Shleifer and Vishny (1997) study presents a bolder hypothesis by suggesting that a key success to external finance is based on a countrys legal code. The legal codes are classified into either the common law (US, UK and commonwealth countries) and civil laws (German, French and a number of Asian countries). In their study of 49 countries based on legal code, Shleifer and Vishny (1997) summarized important information detailing the aspects of investor protection, enforcement and ownership concentration. The results revealed that the greater degree of investor protection was due to low ownership concentration in common law countries thereby increasing the respective countries chance to external finance. On the other hand, the authors found that the French civil law countries had the weakest investor protection with excessive ownership concentration. Nonetheless, no correlation between the legal system of investor right protection and per capita income was noted.

2.6 Indicators of Firms performance

2.6.1 Performance Indicator

The existing body of literature in the field of corporate governance offers a variety of measurements that can be used to reflect a firms performance. Majority of the studies examines the performance of a firm using financial indicators such as return on assets, return on equity, return on investment and net profit margin (Ittner & Larcker, 2003). These measures can be categorised into accounting-based measures which reveals the current financial performance of the company. According to Haniffa and Hudaib (2006), there is no consensus in the literature on the most suitable or appropriate indicator of financial performance citing that each measure of a firms performance has associated strengths and weaknesses. As such, there is no suitable proxy to denote financial performance.

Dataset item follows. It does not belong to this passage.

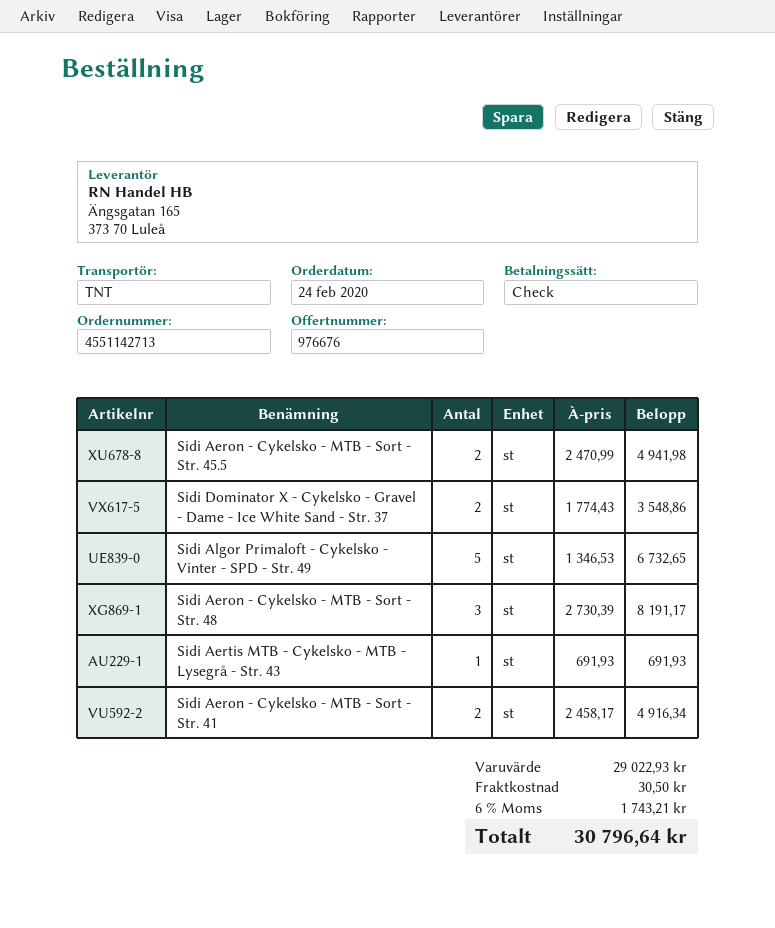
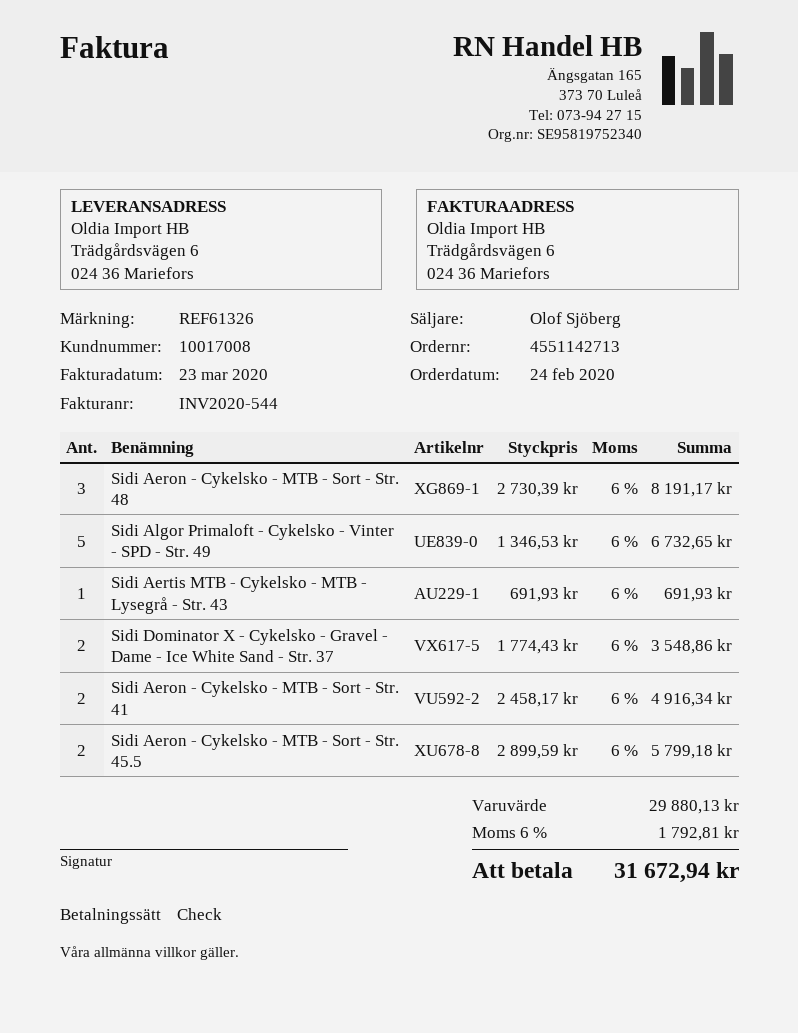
Sidi Aeron - Cykelsko - MTB - Sort - Str. 45.5: 2 x 2470.99 = 4941.98 -> 2 x 2899.59 = 5799.18
subtotal: 29022.93 -> 29880.13
shipping: 30.50 -> none
tax: 6% = 1743.21 -> 6% = 1792.81
total: 30796.64 -> 31672.94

Nonetheless, the current study will use return on Asset (ROA), commonly referred to as return on investment (ROI) which provides an accurate representation of the underlying business parameters as far as annual fluctuations are concerned. ROA is one of the accounting-based measures of firms performances that provide the most comprehensive indicators of the current status of a firm. Market based measures such as Tobins Q are not problematic and inappropriate in the context of the transition and emerging economies where most firms are focused more on debt financing than equity financing. Overall, the use of ROA is particularly important as it reflects an effective use of firm assets in increasing the value of the shareholders wealth (Haniffa and Hudaib 2006). In addition, ROA eliminates the problem of the company size while providing an effective comparative framework among firms. Therefore, ROA is an indicator of how profitable and efficient a firm is. Conventionally, the lower the value of the return on asset reflects firms inefficiency.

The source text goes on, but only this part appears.